**TASK DESCRIPTION:** Write the data out again exactly, with every picture removed.

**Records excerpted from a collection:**
::::
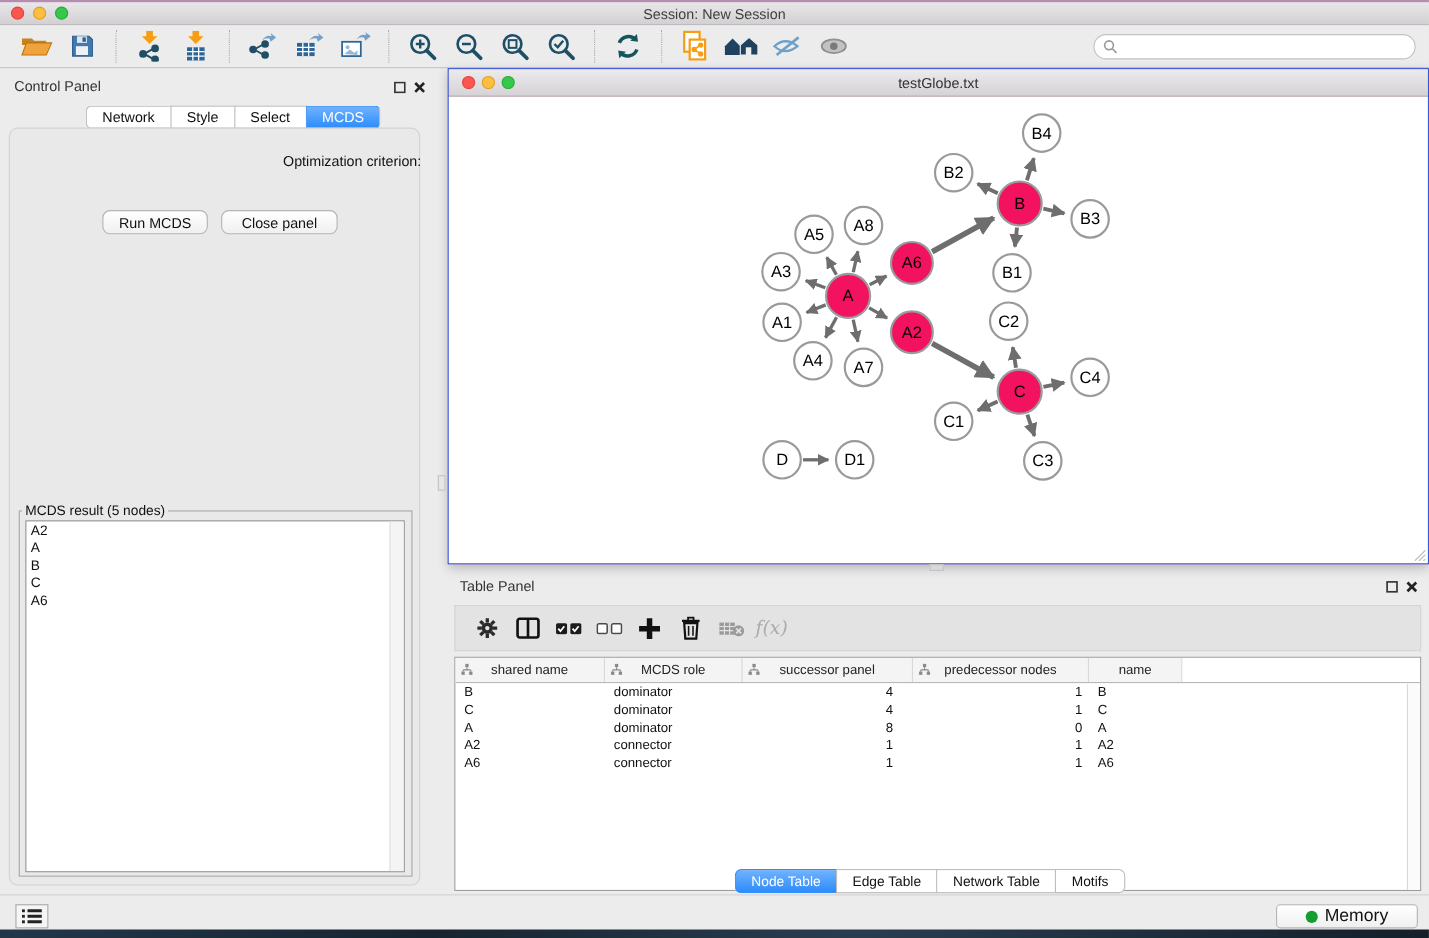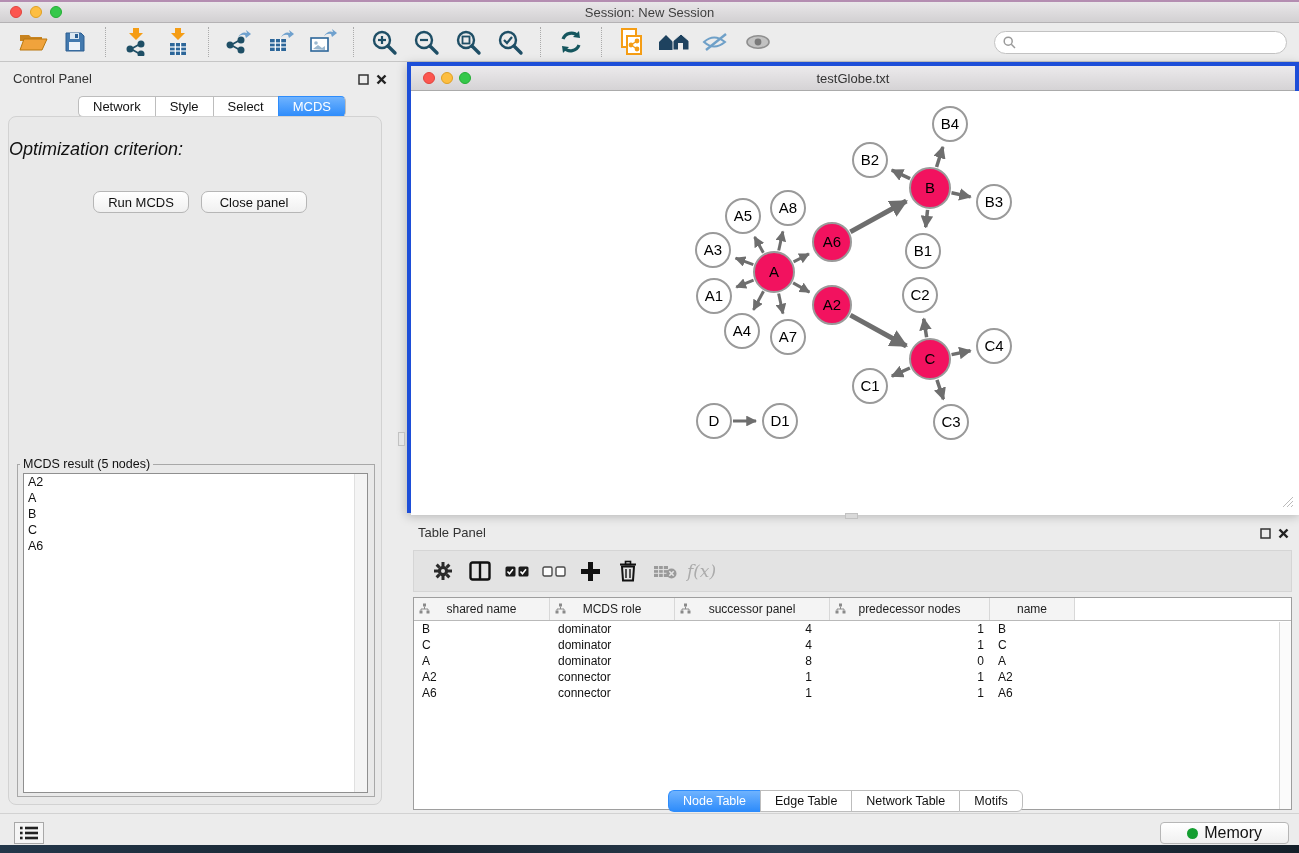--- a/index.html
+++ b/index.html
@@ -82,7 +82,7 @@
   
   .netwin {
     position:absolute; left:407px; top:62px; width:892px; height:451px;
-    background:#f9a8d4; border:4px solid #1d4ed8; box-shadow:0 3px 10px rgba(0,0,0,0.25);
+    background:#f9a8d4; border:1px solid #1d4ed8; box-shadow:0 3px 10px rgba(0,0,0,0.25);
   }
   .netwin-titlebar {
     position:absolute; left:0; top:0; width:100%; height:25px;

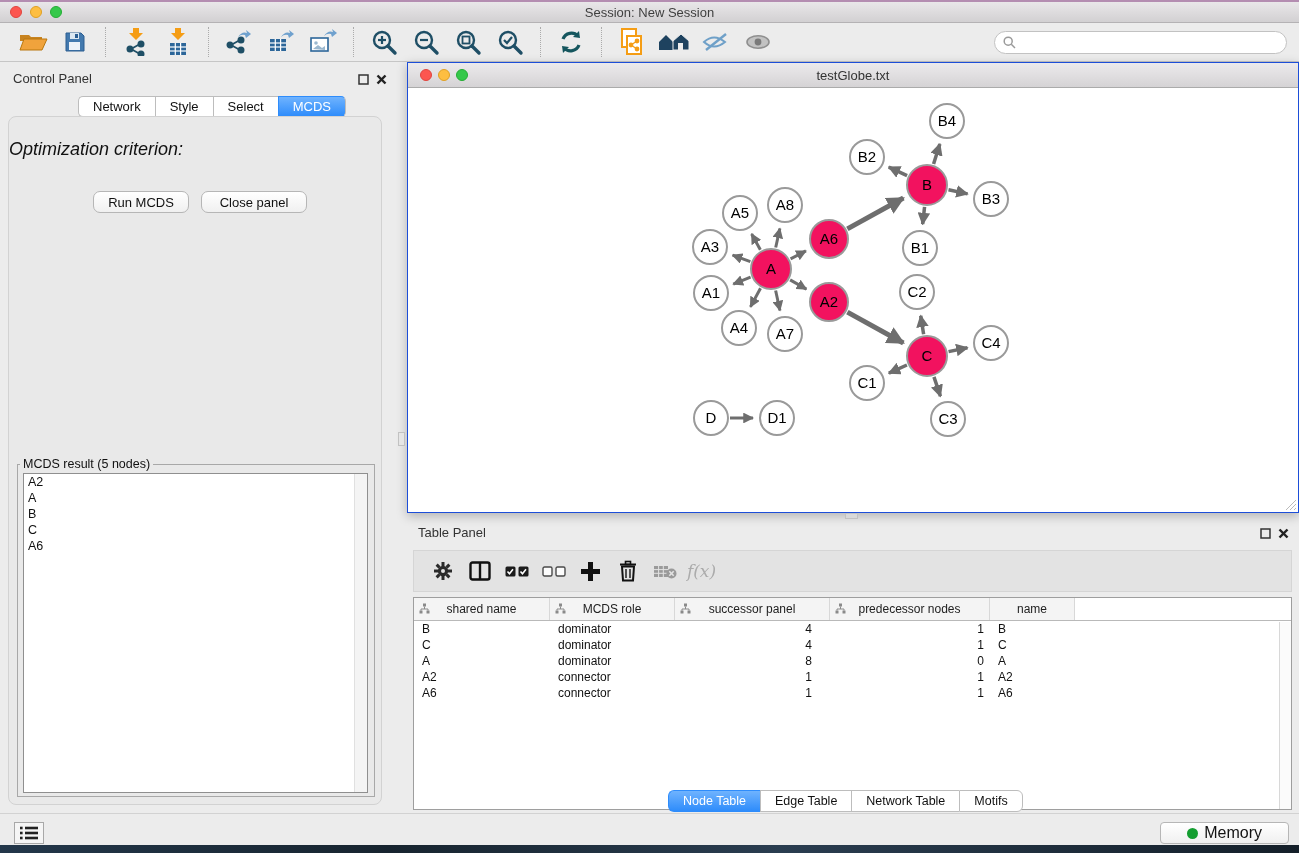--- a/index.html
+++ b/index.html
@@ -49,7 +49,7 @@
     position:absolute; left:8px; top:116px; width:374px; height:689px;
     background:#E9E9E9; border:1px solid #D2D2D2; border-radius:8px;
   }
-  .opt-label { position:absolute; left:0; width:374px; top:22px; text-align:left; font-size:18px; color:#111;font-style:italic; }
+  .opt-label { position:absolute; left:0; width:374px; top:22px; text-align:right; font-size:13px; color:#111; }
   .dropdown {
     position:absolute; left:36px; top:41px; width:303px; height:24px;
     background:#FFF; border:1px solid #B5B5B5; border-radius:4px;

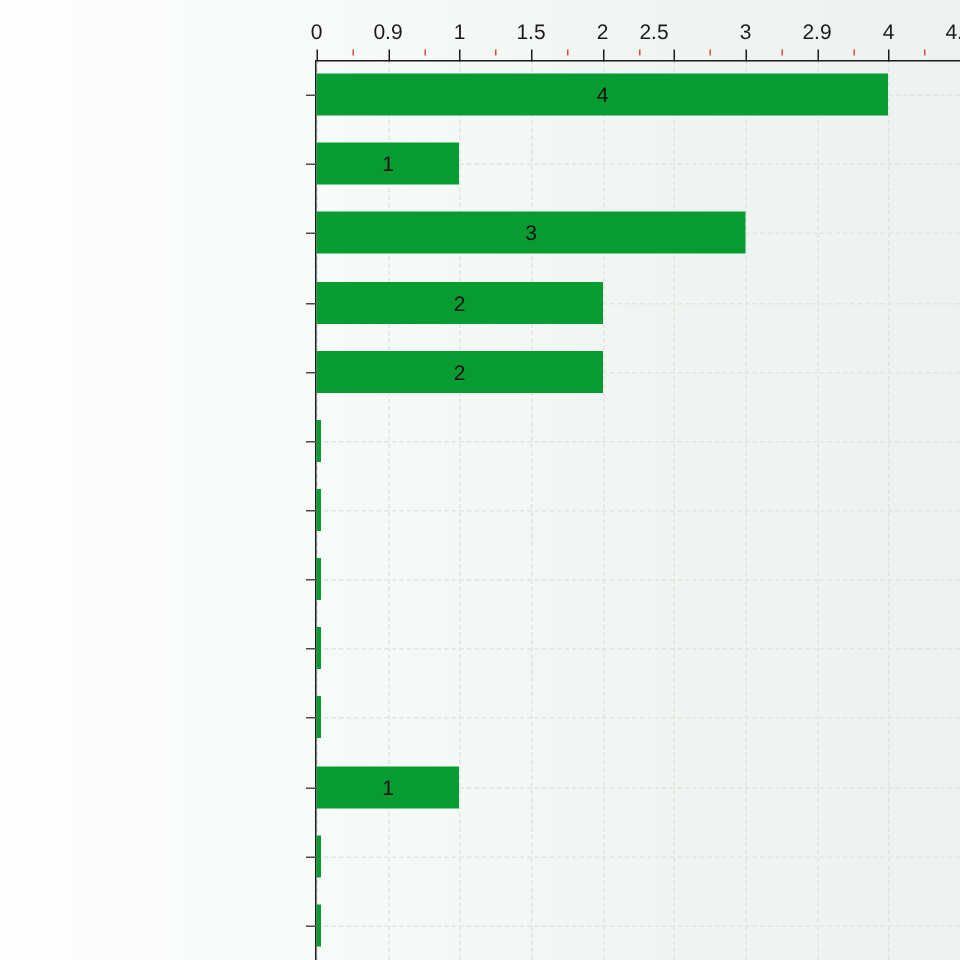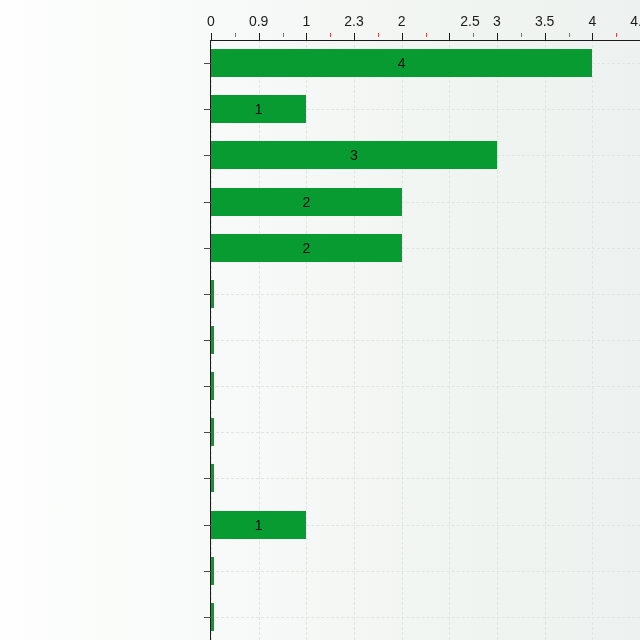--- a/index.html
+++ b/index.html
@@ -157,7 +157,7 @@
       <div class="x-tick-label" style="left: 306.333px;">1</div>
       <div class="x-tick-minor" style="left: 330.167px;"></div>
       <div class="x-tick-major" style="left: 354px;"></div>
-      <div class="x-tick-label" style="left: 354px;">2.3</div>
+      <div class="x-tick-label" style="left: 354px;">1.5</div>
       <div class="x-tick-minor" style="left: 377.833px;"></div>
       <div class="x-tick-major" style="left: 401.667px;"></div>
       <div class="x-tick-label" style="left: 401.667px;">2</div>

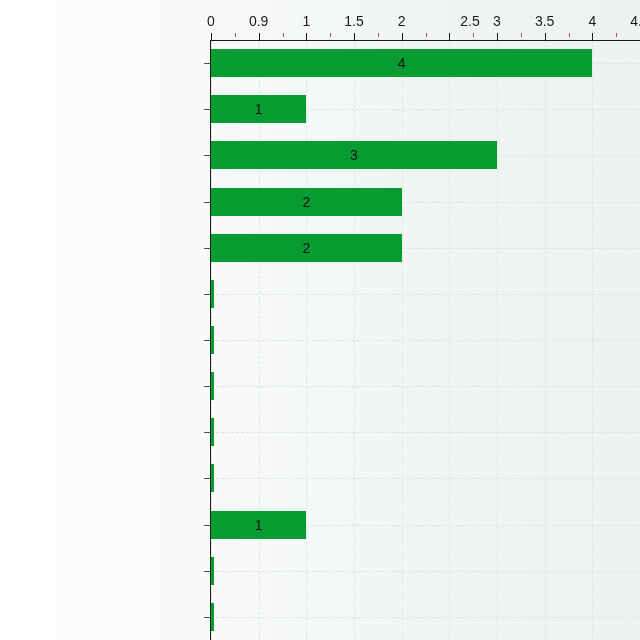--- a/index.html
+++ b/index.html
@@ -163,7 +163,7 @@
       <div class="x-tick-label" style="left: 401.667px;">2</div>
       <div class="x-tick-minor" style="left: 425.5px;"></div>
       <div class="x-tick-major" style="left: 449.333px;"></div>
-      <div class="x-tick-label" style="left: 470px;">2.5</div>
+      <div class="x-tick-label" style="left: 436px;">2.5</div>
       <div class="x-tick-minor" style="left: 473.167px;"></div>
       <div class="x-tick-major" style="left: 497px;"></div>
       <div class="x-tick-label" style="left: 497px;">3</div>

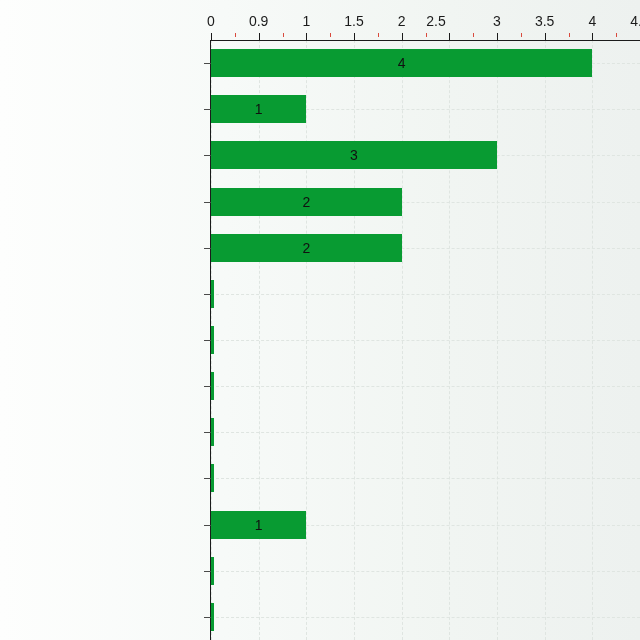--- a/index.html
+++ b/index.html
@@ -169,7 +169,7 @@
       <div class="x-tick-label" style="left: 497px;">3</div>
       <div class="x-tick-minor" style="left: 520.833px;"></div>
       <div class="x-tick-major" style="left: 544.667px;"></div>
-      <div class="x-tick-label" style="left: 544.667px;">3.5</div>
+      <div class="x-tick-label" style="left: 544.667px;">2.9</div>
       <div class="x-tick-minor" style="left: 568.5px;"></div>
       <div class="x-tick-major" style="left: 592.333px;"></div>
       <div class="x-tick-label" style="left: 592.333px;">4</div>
::::
**SOLVED EXERCISE:**
--- a/index.html
+++ b/index.html
@@ -82,7 +82,7 @@
   
   .netwin {
     position:absolute; left:407px; top:62px; width:892px; height:451px;
-    background:#f9a8d4; border:4px solid #1d4ed8; box-shadow:0 3px 10px rgba(0,0,0,0.25);
+    background:#f9a8d4; border:1px solid #1d4ed8; box-shadow:0 3px 10px rgba(0,0,0,0.25);
   }
   .netwin-titlebar {
     position:absolute; left:0; top:0; width:100%; height:25px;

--- a/index.html
+++ b/index.html
@@ -49,7 +49,7 @@
     position:absolute; left:8px; top:116px; width:374px; height:689px;
     background:#E9E9E9; border:1px solid #D2D2D2; border-radius:8px;
   }
-  .opt-label { position:absolute; left:0; width:374px; top:22px; text-align:left; font-size:18px; color:#111;font-style:italic; }
+  .opt-label { position:absolute; left:0; width:374px; top:22px; text-align:right; font-size:13px; color:#111; }
   .dropdown {
     position:absolute; left:36px; top:41px; width:303px; height:24px;
     background:#FFF; border:1px solid #B5B5B5; border-radius:4px;

--- a/index.html
+++ b/index.html
@@ -157,7 +157,7 @@
       <div class="x-tick-label" style="left: 306.333px;">1</div>
       <div class="x-tick-minor" style="left: 330.167px;"></div>
       <div class="x-tick-major" style="left: 354px;"></div>
-      <div class="x-tick-label" style="left: 354px;">2.3</div>
+      <div class="x-tick-label" style="left: 354px;">1.5</div>
       <div class="x-tick-minor" style="left: 377.833px;"></div>
       <div class="x-tick-major" style="left: 401.667px;"></div>
       <div class="x-tick-label" style="left: 401.667px;">2</div>

--- a/index.html
+++ b/index.html
@@ -163,7 +163,7 @@
       <div class="x-tick-label" style="left: 401.667px;">2</div>
       <div class="x-tick-minor" style="left: 425.5px;"></div>
       <div class="x-tick-major" style="left: 449.333px;"></div>
-      <div class="x-tick-label" style="left: 470px;">2.5</div>
+      <div class="x-tick-label" style="left: 436px;">2.5</div>
       <div class="x-tick-minor" style="left: 473.167px;"></div>
       <div class="x-tick-major" style="left: 497px;"></div>
       <div class="x-tick-label" style="left: 497px;">3</div>

--- a/index.html
+++ b/index.html
@@ -169,7 +169,7 @@
       <div class="x-tick-label" style="left: 497px;">3</div>
       <div class="x-tick-minor" style="left: 520.833px;"></div>
       <div class="x-tick-major" style="left: 544.667px;"></div>
-      <div class="x-tick-label" style="left: 544.667px;">3.5</div>
+      <div class="x-tick-label" style="left: 544.667px;">2.9</div>
       <div class="x-tick-minor" style="left: 568.5px;"></div>
       <div class="x-tick-major" style="left: 592.333px;"></div>
       <div class="x-tick-label" style="left: 592.333px;">4</div>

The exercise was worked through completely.